Mr. A, a 29-year-old man (6 feet tall, 180 lb) with a longstanding history of schizoaffective disorder and panic disorder with agoraphobia, was treated with a combination of 20 mg/day of olanzapine and 225 mg/day of extended-release venlafaxine as well as clonazepam, 1 mg/day as needed. During a hospitalization for a recurrence of mixed manic and psychotic symptoms and severe self-mutilation, his olanzapine treatment was discontinued. Since he had only partially responded to both risperidone and olanzapine, clozapine treatment was initiated. The other psychotropic medications were continued. Standard titration was used, and his pulse rate was assessed.
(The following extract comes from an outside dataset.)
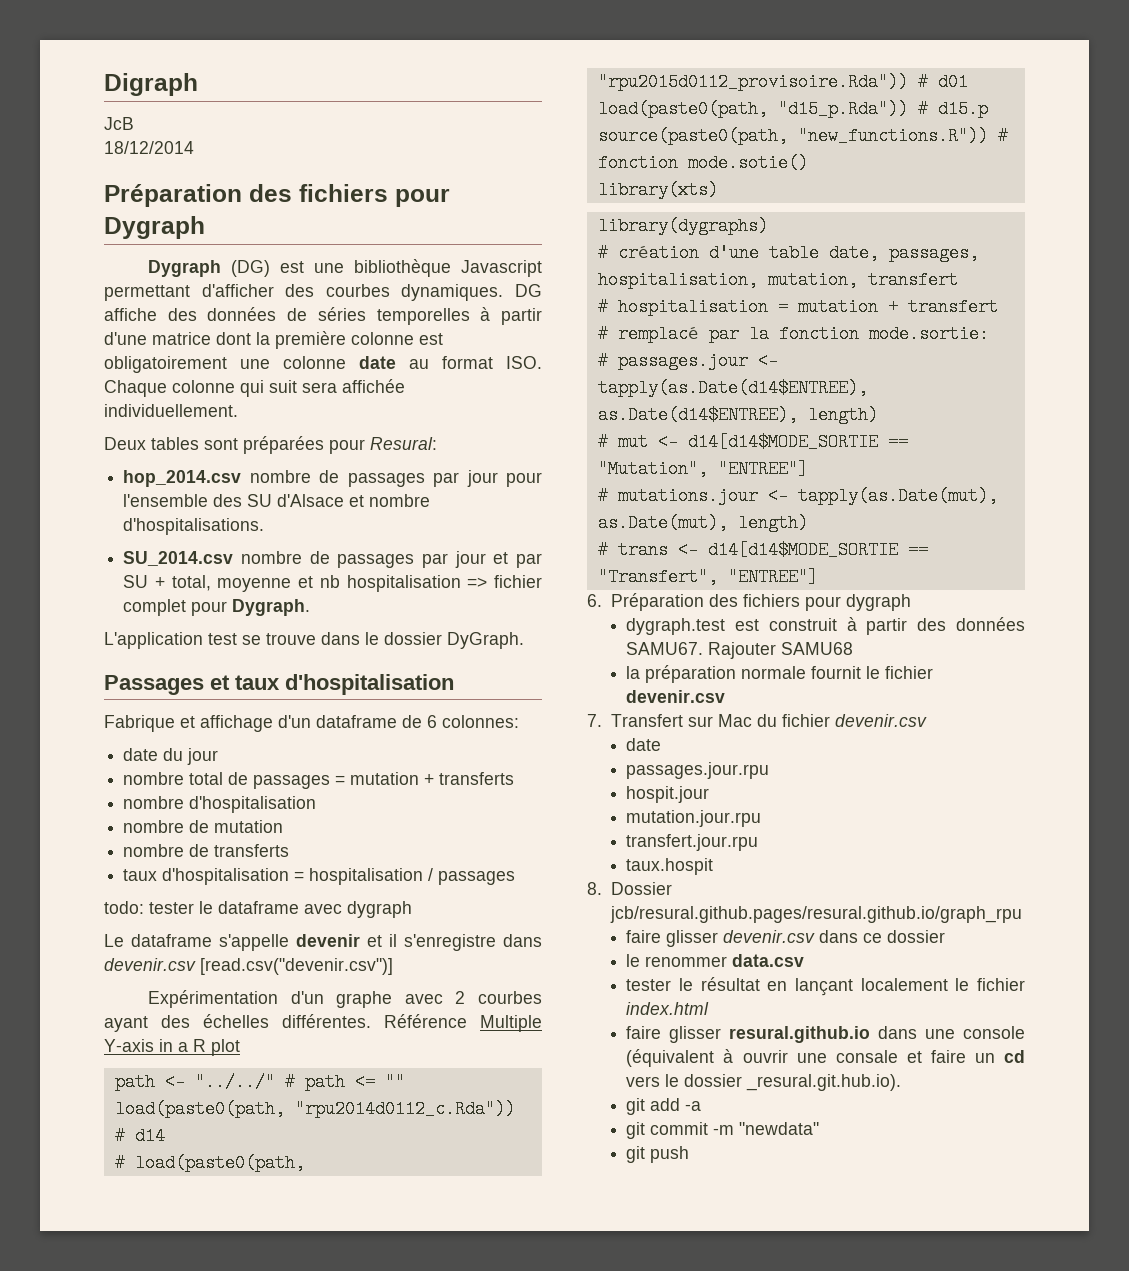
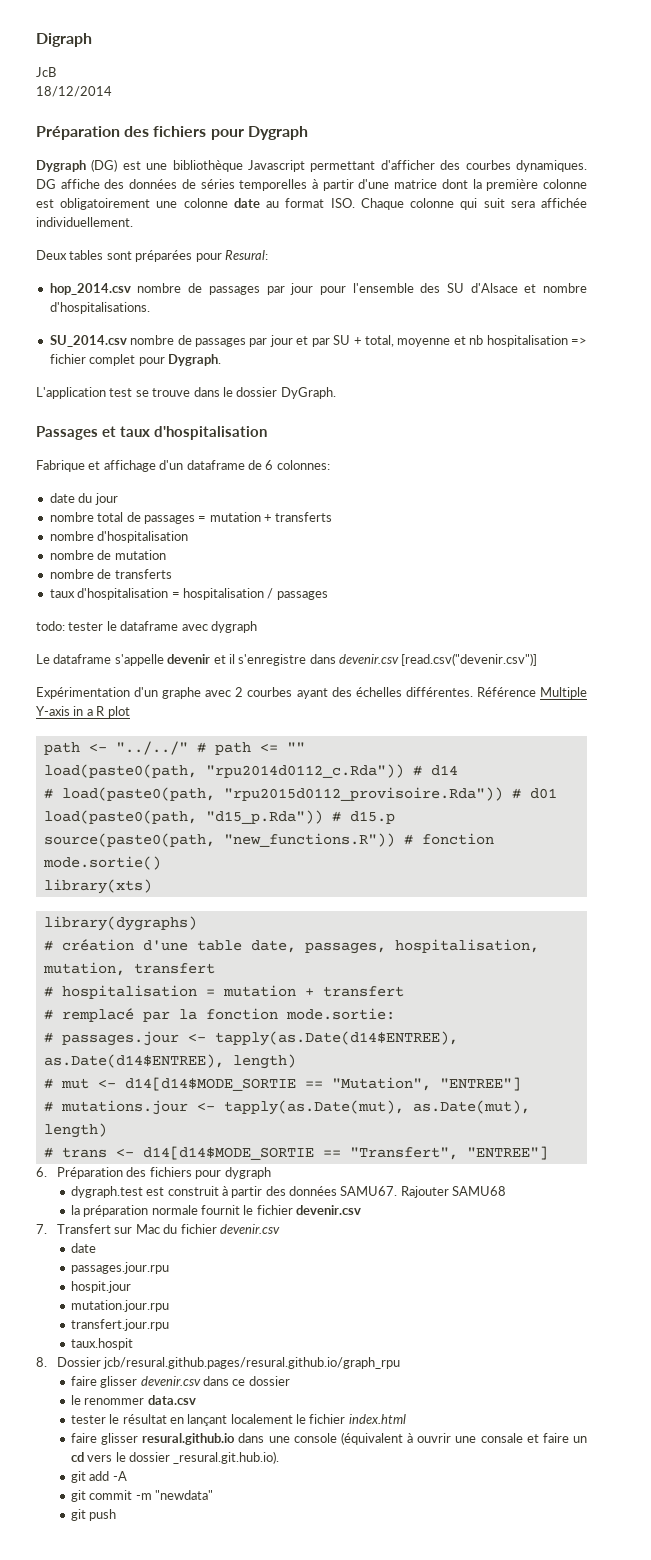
- source(paste0(path, "new_functions.R")) # fonction mode.sotie()
+ source(paste0(path, "new_functions.R")) # fonction mode.sortie()
- git add -a
+ git add -A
After 6 weeks Mr. A had reached a dose of 300 mg/day and had had a good clinical response to clozapine. He then complained of chest pain and was noted to have symptomatic supraventricular tachycardia, which disappeared after cardioversion. He was admitted to a medical unit and hooked up to telemetry equipment. Six hours later he was found collapsed on the floor and failed to respond to resuscitation. An autopsy revealed a large pulmonary saddle embolus. Mr. A had no family history suggestive of a familial coagulopathy or cardiovascular illness except for an aunt who died of sudden cardiac arrest in her 30s. He exercised moderately, was not obese, did not smoke, and had not had surgery recently. He had had a previous episode of supraventricular tachycardia while taking olanzapine, which disappeared spontaneously.
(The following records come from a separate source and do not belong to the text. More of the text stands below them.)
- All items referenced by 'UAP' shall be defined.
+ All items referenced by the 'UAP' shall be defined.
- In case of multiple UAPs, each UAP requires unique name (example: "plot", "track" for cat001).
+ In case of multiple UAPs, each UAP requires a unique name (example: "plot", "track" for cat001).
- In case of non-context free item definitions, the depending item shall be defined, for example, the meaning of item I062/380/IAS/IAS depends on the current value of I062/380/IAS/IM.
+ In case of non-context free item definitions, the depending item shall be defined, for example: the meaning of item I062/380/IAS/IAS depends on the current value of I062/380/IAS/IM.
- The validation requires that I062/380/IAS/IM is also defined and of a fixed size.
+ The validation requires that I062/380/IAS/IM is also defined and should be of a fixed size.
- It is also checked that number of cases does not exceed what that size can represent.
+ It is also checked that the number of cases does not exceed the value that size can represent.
Walker et al. (2) reviewed information gathered between 1991 and 1993 from the Clozaril National Registry of 67,072 patients. The group found that the relative risk of dying from a pulmonary embolus increased by a factor of 5.2 when comparing current users with former users of the medication. This made it the second most common cause of death among current clozapine users, with only death through external causes (accident, homicide, and suicide) occurring more frequently. Looking at all reported adverse reactions among clozapine patients in Sweden between April 1, 1989, and March 1, 2000, Hagg et al. (3) found six cases of pulmonary emboli and six cases of venous thrombosis. They concluded that clozapine might be associated with venous thromboembolism; the risk was highest in the first 3 months of treatment. Despite these interesting epidemiological findings, we know of only two published case reports of pulmonary embolus in clozapine patients (4, 5), both of which described patients with additional independent risk factors for pulmonary embolus. Known risk factors for thromboembolic disease include genetic factors (mainly the factor V Leiden mutation or a high concentration of factor VIII), recent immobilization, recent surgery, pregnancy or the postpartum state, and obesity (6).
Since our patient did not have any of the risk factors for a pulmonary embolus, we wondered if and how clozapine might have been involved in the etiology of his illness. Although one might consider weight gain associated with the medication to be a direct or indirect mechanism, our patient was not obese, and Walker et al. controlled for weight gain in their study. Apparently, there are as yet unknown mechanisms by which clozapine can increase the relative risk for a pulmonary embolus. Furthermore, one wonders if the increased relative risk of a pulmonary embolus is truly specific to clozapine or whether its risk extends to other antipsychotics.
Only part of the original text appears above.